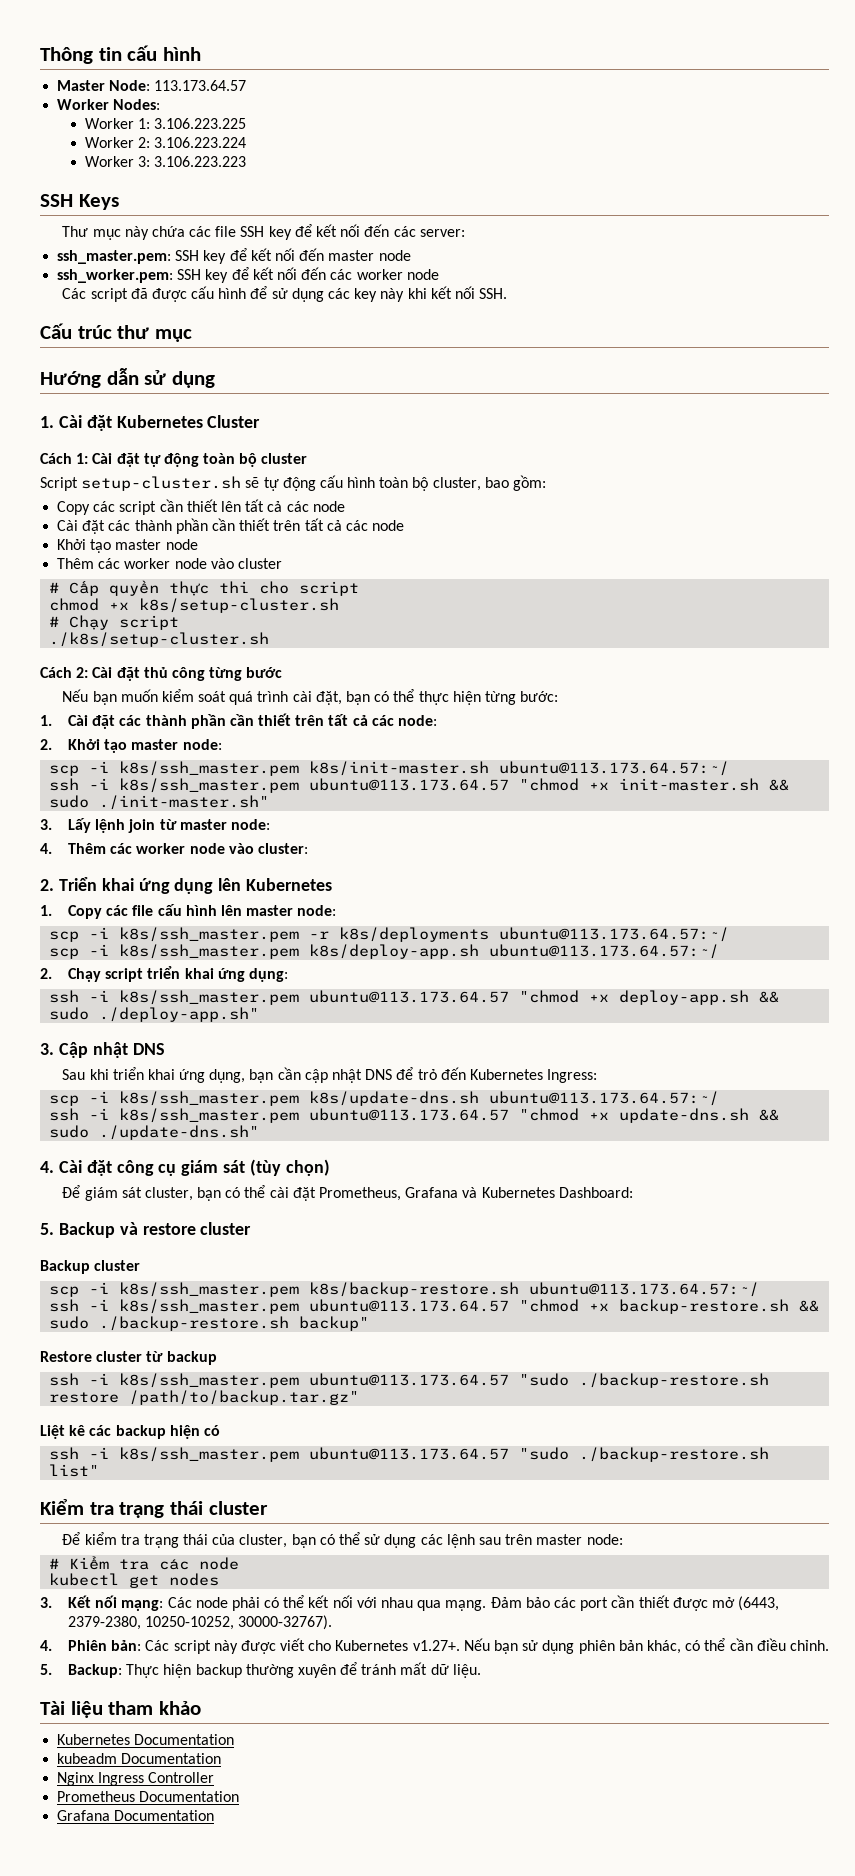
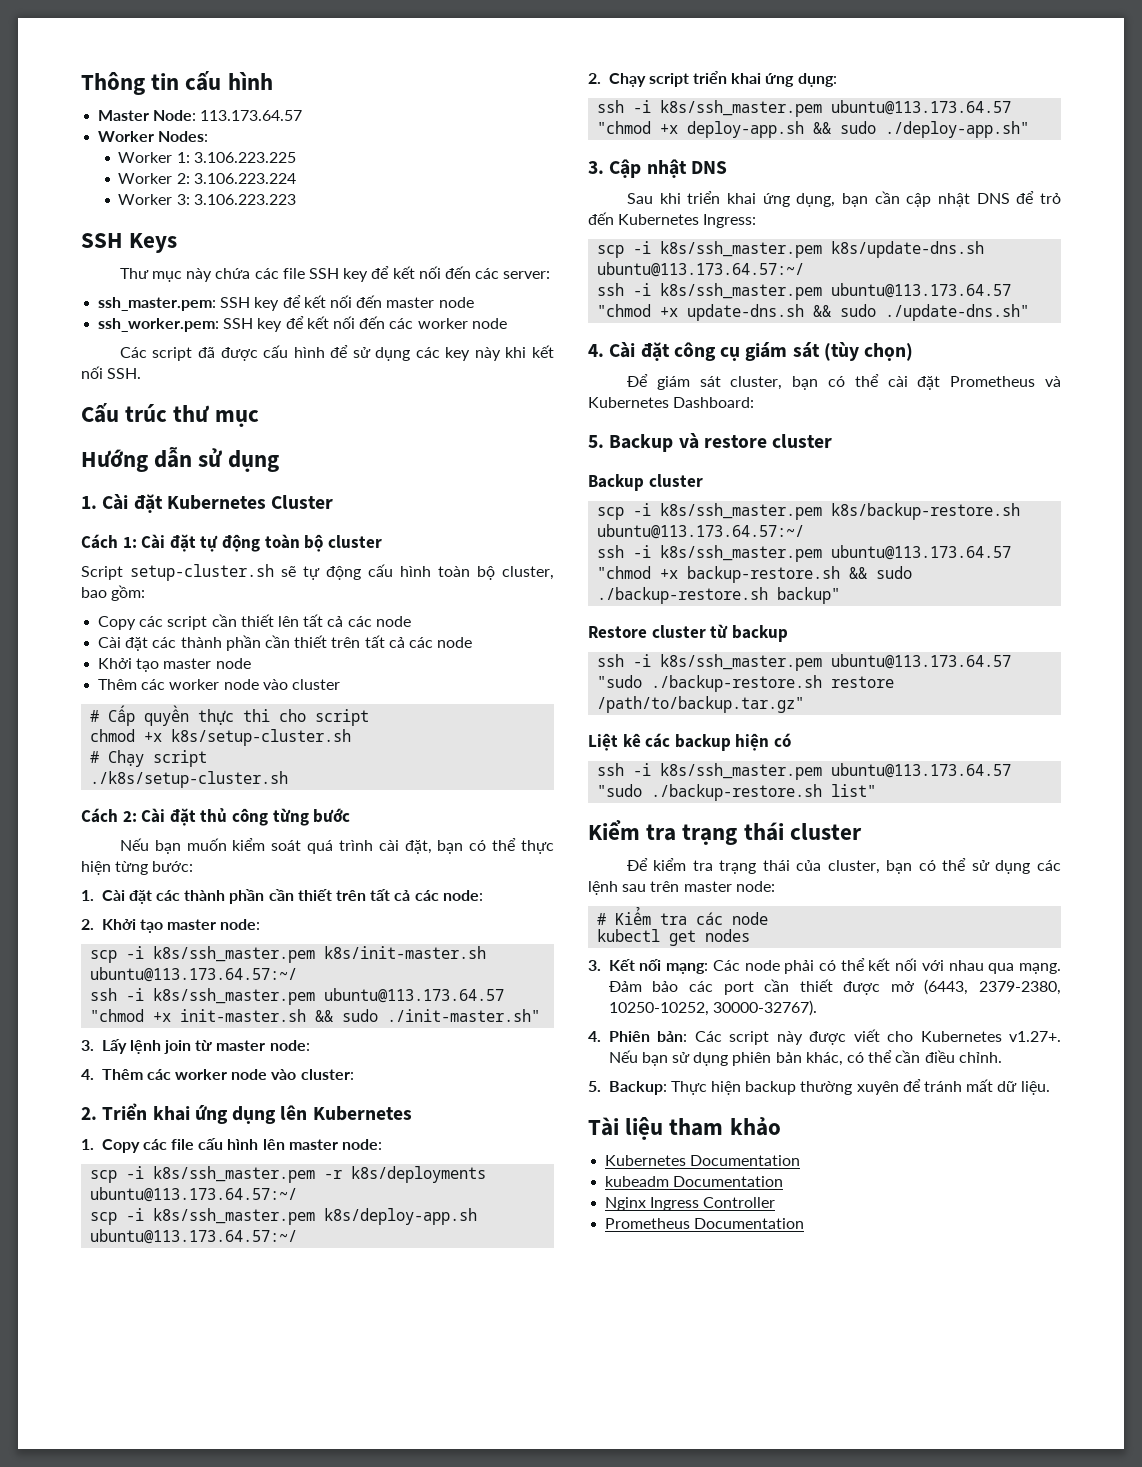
- Để giám sát cluster, bạn có thể cài đặt Prometheus, Grafana và Kubernetes Dashboard:
+ Để giám sát cluster, bạn có thể cài đặt Prometheus và Kubernetes Dashboard:
- Grafana Documentation

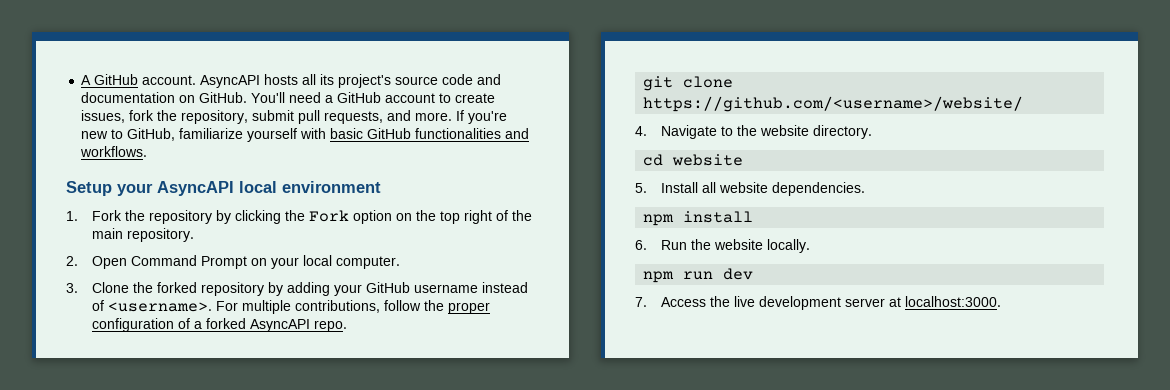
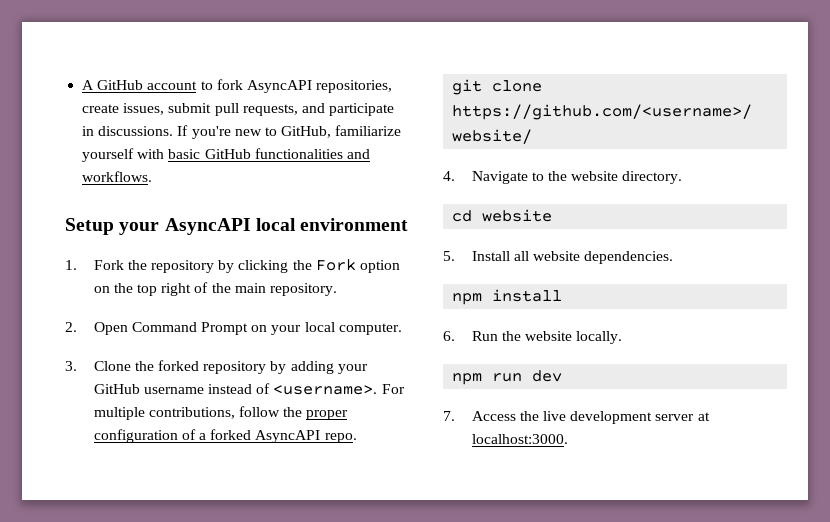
- A GitHub account. AsyncAPI hosts all its project's source code and documentation on GitHub. You'll need a GitHub account to create issues, fork the repository, submit pull requests, and more.
+ A GitHub account to fork AsyncAPI repositories, create issues, submit pull requests, and participate in discussions.

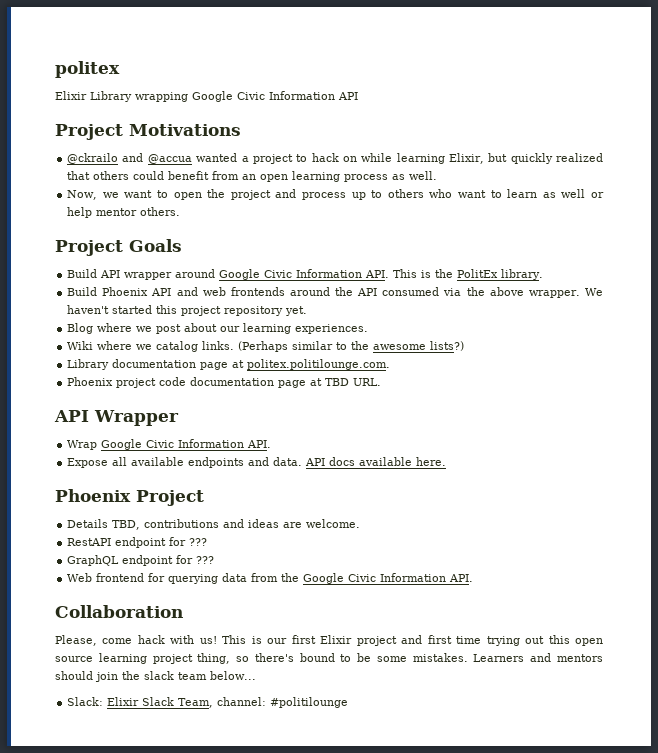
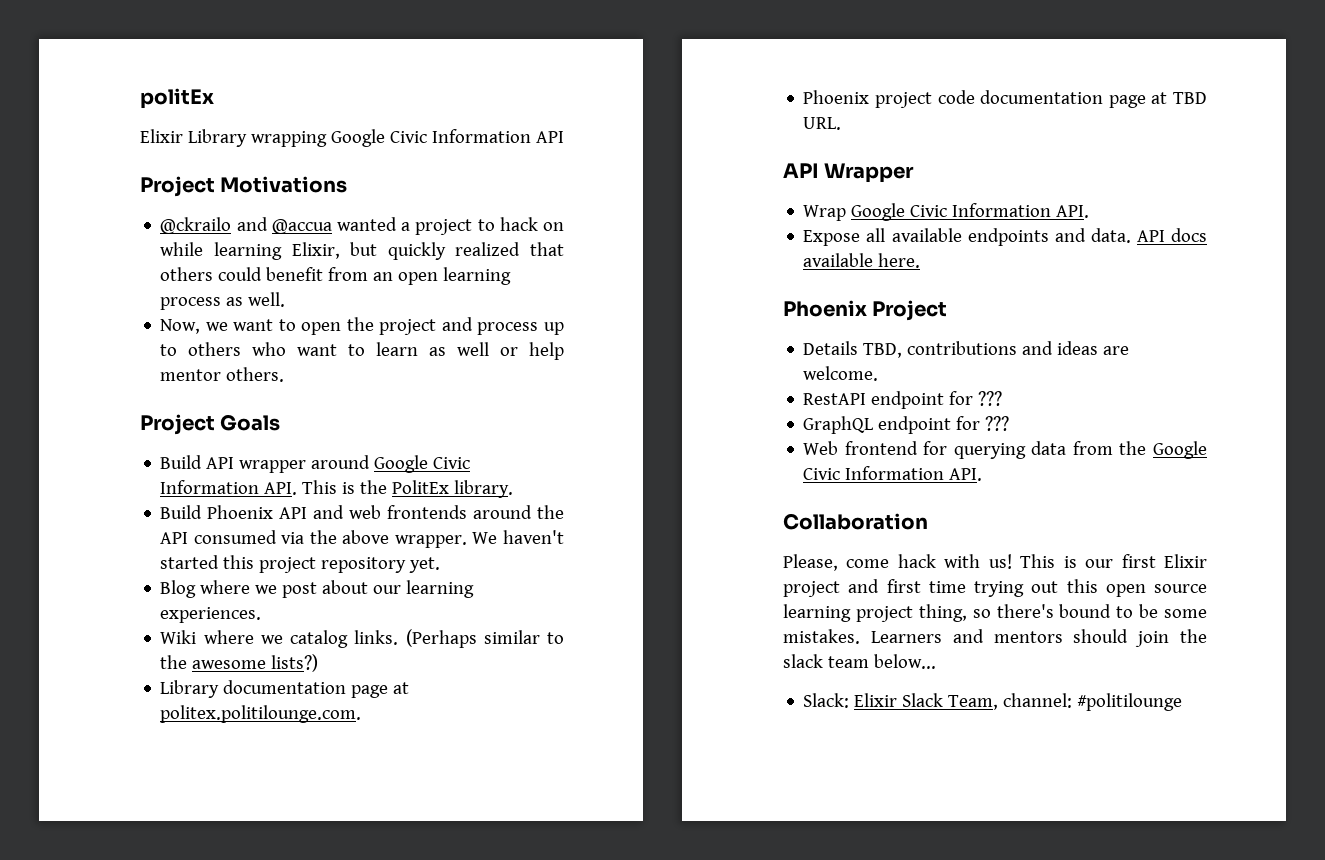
- politex
+ politEx

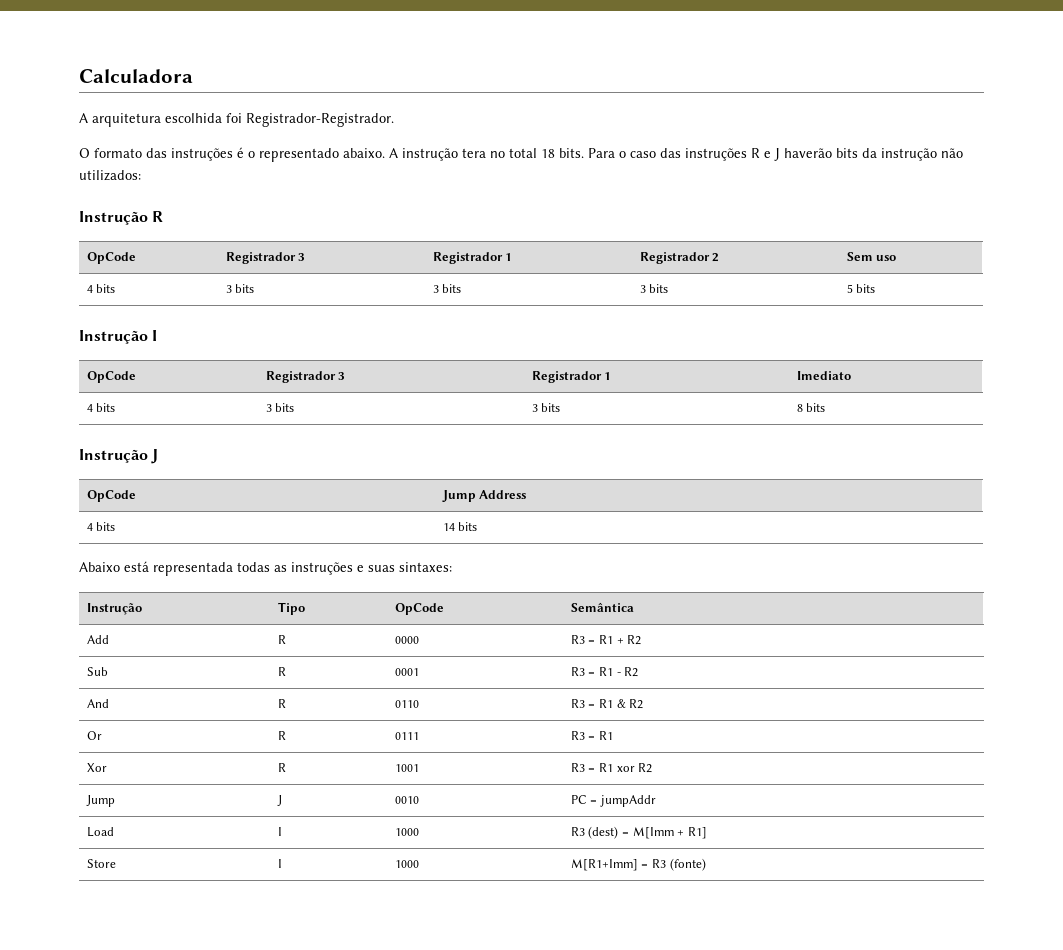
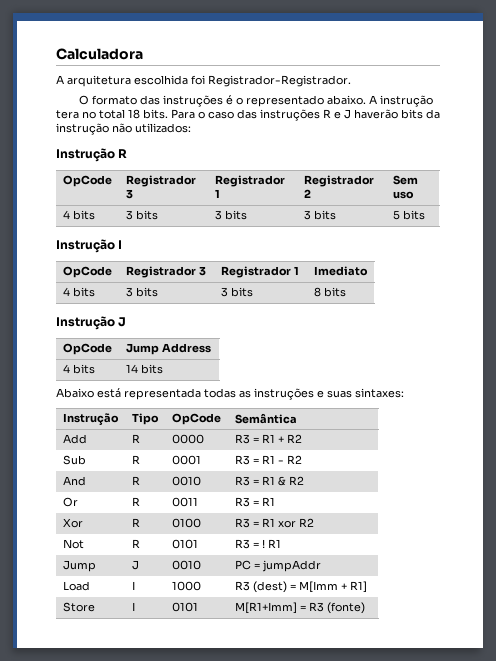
- And | R | 0110 | R3 = R1 & R2
+ And | R | 0010 | R3 = R1 & R2
- Or | R | 0111 | R3 = R1
+ Or | R | 0011 | R3 = R1
- Xor | R | 1001 | R3 = R1 xor R2
+ Xor | R | 0100 | R3 = R1 xor R2
+ Not | R | 0101 | R3 = ! R1
- Store | I | 1000 | M[R1+Imm] = R3 (fonte)
+ Store | I | 0101 | M[R1+Imm] = R3 (fonte)

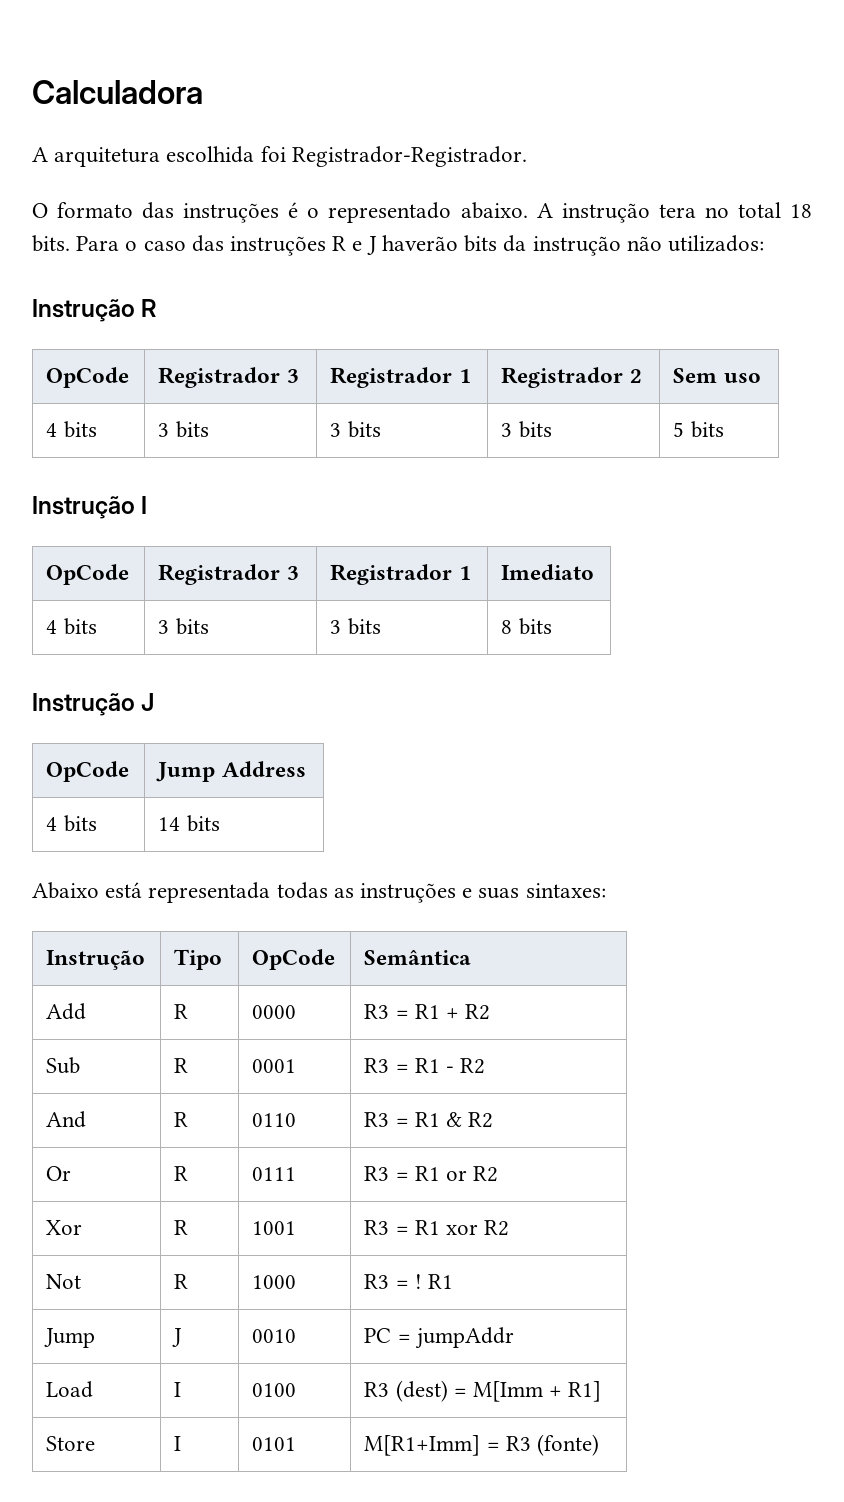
- And | R | 0010 | R3 = R1 & R2
+ And | R | 0110 | R3 = R1 & R2
- Or | R | 0011 | R3 = R1
+ Or | R | 0111 | R3 = R1 or R2
- Xor | R | 0100 | R3 = R1 xor R2
+ Xor | R | 1001 | R3 = R1 xor R2
- Not | R | 0101 | R3 = ! R1
+ Not | R | 1000 | R3 = ! R1
- Load | I | 1000 | R3 (dest) = M[Imm + R1]
+ Load | I | 0100 | R3 (dest) = M[Imm + R1]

● ● ● ●

TO DO :: Repeat every line above exactly, minus the pictures.

ANSWER ::
- Để giám sát cluster, bạn có thể cài đặt Prometheus, Grafana và Kubernetes Dashboard:
+ Để giám sát cluster, bạn có thể cài đặt Prometheus và Kubernetes Dashboard:
- Grafana Documentation

- A GitHub account. AsyncAPI hosts all its project's source code and documentation on GitHub. You'll need a GitHub account to create issues, fork the repository, submit pull requests, and more.
+ A GitHub account to fork AsyncAPI repositories, create issues, submit pull requests, and participate in discussions.

- politex
+ politEx

- And | R | 0110 | R3 = R1 & R2
+ And | R | 0010 | R3 = R1 & R2
- Or | R | 0111 | R3 = R1
+ Or | R | 0011 | R3 = R1
- Xor | R | 1001 | R3 = R1 xor R2
+ Xor | R | 0100 | R3 = R1 xor R2
+ Not | R | 0101 | R3 = ! R1
- Store | I | 1000 | M[R1+Imm] = R3 (fonte)
+ Store | I | 0101 | M[R1+Imm] = R3 (fonte)

- And | R | 0010 | R3 = R1 & R2
+ And | R | 0110 | R3 = R1 & R2
- Or | R | 0011 | R3 = R1
+ Or | R | 0111 | R3 = R1 or R2
- Xor | R | 0100 | R3 = R1 xor R2
+ Xor | R | 1001 | R3 = R1 xor R2
- Not | R | 0101 | R3 = ! R1
+ Not | R | 1000 | R3 = ! R1
- Load | I | 1000 | R3 (dest) = M[Imm + R1]
+ Load | I | 0100 | R3 (dest) = M[Imm + R1]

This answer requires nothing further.